A: 1H NMR (CDCl3, 300 MHz): δ = 8.49 (d, J = 7.8 Hz, 1 H), 4.43 (s, 1 H), 3.77 (m, 1 H), 3.61 (s, 3 H), 2.35 (m, 1 H), 2.21 (m, 1 H), 1.98 (s, 3 H), 1.49 (d, J = 3 Hz, 1 H), 1.35 (m, 1 H), 1.25 (m, 4 H), 1.17 (d, J = 5.4 Hz, 3 H). 13C NMR (CDCl3, 75 MHz): δ = 170.9, 161.3, 81.8, 67.5, 49.8, 49.5, 34.7, 34.6, 20.4, 19.6, 18.1. HRMS-FAB: m/z calcd for C11H20N2O2: 212.29324, found: 212.29277.

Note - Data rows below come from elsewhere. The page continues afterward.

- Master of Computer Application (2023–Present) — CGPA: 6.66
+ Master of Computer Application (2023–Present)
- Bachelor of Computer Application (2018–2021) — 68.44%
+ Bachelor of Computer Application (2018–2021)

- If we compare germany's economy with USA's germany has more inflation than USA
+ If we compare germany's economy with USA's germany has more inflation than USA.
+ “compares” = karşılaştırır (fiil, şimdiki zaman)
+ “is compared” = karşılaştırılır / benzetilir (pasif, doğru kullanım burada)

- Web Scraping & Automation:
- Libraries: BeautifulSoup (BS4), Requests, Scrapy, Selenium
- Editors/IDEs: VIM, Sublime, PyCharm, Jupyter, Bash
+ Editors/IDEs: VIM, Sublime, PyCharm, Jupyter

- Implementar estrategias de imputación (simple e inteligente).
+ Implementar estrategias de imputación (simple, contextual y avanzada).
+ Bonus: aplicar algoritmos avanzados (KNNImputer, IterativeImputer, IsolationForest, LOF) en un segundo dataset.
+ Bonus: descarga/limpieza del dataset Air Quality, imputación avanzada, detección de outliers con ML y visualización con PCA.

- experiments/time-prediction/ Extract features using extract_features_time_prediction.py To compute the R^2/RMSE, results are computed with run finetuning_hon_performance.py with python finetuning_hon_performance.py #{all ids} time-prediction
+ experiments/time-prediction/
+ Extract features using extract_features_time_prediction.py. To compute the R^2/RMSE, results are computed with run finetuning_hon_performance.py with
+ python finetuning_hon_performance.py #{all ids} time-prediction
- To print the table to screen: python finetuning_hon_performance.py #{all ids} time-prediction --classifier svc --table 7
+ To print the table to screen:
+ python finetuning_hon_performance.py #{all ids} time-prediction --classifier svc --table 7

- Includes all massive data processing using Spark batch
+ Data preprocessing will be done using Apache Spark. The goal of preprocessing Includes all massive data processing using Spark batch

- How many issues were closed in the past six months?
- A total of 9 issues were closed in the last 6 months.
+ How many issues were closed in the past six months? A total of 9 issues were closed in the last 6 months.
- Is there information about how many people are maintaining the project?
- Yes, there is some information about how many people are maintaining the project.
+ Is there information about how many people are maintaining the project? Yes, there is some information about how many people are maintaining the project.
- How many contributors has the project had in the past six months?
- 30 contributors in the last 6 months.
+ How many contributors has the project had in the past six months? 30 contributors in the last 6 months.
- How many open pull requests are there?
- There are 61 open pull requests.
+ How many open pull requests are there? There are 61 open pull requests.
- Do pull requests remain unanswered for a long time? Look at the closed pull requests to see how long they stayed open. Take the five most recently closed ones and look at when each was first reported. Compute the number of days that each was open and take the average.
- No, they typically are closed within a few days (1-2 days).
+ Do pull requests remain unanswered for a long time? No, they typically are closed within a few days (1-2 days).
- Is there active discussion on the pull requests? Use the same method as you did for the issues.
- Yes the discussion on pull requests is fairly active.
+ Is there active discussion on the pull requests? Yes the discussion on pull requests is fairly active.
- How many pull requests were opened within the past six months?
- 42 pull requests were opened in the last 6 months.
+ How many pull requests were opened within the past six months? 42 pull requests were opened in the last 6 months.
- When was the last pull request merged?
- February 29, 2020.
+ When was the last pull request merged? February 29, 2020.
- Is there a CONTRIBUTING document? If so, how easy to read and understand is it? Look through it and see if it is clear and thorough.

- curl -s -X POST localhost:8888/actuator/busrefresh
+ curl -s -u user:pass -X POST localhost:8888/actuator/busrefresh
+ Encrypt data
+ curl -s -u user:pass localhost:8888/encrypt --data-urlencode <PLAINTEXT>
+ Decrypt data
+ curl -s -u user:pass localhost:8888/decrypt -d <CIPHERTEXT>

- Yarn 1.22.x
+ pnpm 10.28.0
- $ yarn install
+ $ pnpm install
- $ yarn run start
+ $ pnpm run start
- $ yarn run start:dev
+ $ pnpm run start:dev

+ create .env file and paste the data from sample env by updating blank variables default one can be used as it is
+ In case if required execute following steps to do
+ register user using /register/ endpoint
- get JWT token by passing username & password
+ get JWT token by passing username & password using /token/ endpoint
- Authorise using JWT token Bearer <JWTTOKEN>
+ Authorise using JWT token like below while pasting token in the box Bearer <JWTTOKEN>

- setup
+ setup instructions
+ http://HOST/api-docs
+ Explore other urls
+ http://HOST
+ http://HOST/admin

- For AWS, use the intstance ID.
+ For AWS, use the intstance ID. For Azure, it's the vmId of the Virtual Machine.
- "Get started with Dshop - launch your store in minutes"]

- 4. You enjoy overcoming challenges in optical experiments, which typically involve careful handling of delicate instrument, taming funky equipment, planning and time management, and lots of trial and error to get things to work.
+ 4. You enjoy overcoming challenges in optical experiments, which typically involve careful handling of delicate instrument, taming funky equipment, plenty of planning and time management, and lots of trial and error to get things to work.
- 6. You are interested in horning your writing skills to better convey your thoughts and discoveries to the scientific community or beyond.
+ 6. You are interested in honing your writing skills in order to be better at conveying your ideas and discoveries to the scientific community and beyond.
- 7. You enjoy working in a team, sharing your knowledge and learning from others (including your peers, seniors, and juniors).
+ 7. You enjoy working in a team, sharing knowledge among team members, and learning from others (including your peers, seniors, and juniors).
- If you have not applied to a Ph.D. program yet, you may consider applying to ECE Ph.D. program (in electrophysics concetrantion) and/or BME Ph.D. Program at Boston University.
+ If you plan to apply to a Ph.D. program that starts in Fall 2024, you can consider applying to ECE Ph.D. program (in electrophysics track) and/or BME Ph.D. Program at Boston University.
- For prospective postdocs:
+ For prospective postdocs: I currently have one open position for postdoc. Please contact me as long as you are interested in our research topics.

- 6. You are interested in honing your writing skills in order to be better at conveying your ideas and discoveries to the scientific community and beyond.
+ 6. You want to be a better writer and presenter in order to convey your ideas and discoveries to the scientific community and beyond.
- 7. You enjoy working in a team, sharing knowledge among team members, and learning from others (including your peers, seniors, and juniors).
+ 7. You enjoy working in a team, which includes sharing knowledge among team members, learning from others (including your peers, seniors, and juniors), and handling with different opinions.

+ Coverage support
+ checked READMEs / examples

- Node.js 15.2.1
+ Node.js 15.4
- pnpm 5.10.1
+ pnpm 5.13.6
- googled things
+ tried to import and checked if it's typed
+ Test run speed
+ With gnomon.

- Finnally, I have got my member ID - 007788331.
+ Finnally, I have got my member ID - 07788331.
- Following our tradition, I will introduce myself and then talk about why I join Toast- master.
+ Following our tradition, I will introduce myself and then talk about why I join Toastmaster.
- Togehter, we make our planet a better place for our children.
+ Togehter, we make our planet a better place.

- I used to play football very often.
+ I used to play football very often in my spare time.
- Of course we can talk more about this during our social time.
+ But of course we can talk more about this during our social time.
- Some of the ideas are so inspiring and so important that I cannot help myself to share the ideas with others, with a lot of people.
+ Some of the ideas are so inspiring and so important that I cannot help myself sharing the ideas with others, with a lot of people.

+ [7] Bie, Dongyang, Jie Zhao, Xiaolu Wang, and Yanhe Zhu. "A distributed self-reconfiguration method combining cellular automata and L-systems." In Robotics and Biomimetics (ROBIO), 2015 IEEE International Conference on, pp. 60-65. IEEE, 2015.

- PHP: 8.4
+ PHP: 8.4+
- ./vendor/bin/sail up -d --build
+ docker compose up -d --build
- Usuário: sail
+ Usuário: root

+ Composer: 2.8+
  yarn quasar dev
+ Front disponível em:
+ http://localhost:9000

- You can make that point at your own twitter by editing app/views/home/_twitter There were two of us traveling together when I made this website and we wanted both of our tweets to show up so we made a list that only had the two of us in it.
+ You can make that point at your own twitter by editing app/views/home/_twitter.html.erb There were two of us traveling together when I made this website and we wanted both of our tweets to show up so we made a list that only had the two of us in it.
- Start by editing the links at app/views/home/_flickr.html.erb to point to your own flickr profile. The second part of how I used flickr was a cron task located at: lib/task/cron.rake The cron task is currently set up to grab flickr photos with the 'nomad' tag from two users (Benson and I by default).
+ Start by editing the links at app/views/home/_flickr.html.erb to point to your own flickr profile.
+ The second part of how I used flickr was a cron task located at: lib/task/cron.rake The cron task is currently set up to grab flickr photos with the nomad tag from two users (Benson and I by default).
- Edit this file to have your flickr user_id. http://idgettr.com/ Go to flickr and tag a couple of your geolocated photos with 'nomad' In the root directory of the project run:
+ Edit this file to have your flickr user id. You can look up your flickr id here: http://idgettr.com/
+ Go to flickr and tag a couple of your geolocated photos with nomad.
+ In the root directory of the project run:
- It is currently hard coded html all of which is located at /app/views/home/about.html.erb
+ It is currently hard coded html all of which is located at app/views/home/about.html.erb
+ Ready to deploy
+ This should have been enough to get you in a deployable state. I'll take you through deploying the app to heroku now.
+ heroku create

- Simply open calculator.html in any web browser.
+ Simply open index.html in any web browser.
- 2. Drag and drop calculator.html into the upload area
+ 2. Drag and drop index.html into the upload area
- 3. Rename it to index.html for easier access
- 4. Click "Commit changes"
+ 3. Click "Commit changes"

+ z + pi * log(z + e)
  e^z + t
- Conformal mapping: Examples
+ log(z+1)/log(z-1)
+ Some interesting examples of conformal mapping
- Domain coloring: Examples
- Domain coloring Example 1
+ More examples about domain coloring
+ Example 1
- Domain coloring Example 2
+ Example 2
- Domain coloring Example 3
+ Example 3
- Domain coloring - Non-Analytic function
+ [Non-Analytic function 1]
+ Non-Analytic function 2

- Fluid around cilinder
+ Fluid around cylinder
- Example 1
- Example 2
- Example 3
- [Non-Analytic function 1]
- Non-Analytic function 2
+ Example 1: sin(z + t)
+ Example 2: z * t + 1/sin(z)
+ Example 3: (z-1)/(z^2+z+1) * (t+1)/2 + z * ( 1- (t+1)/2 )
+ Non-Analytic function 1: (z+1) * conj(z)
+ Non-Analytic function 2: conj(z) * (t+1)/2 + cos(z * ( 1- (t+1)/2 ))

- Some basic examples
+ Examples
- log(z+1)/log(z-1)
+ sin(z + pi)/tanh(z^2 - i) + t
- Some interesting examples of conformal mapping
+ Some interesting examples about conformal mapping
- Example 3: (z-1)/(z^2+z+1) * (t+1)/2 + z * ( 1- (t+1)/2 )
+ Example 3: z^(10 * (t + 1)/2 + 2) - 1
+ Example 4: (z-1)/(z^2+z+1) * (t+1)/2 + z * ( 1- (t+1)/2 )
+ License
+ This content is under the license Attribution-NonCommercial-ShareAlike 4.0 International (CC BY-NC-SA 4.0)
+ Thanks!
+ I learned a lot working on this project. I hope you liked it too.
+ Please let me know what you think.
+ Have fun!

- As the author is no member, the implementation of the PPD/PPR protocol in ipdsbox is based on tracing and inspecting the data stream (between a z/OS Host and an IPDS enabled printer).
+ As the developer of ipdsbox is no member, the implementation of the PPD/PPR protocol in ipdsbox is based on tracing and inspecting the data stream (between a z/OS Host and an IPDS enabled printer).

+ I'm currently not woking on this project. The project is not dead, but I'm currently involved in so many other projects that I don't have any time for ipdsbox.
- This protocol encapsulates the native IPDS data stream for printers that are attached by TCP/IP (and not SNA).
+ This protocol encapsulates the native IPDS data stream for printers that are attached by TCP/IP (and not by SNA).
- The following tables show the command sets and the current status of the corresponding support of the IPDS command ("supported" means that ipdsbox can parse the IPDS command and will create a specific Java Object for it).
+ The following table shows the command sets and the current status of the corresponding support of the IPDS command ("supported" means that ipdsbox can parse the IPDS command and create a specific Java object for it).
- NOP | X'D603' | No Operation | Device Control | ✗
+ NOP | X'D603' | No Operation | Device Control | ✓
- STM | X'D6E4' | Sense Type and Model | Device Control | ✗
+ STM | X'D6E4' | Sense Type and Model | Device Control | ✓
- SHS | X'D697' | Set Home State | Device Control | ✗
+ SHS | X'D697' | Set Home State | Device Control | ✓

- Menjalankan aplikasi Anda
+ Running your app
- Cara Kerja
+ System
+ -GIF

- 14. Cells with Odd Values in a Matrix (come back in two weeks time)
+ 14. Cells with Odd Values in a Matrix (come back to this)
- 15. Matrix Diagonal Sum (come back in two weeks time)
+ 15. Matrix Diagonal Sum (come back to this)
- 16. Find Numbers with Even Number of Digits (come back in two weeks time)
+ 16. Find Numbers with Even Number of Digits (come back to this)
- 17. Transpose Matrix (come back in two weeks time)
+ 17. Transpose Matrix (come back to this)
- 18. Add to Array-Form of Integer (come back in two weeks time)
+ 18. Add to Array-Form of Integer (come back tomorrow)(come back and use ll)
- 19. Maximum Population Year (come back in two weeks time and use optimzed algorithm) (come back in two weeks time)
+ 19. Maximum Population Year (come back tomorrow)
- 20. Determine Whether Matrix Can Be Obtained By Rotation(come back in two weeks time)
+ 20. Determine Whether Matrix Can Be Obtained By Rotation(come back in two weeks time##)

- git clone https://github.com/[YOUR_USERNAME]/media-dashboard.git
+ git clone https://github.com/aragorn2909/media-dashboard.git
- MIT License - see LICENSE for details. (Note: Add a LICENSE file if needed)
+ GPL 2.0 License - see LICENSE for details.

B: 1H NMR (CDCl3, 300 MHz): δ = 8.56 (d, J = 8.4 Hz, 1 H), 4.43 (s, 1 H), 3.81 (m, 1 H), 3.62 (s, 3 H), 2.63 (dd, J = 12 Hz, 5.3 Hz, 1 H), 2.00 (s, 3 H), 1.96 (dd, J = 12 Hz, 5.3 Hz, 1 H), 1.44 (m, 2 H), 1.20 (m, 4 H), 1.12 (d, J = 5.4 Hz). 13C NMR (CDCl3, 75 MHz): δ = 171.0, 161.3, 81.6, 67.7, 49.8, 49.6, 35.9, 33.8, 20.6, 19.7, 18.1. HRMS-FAB: m/z calcd for C11H20N2O2: 212.29324, found: 212.29295.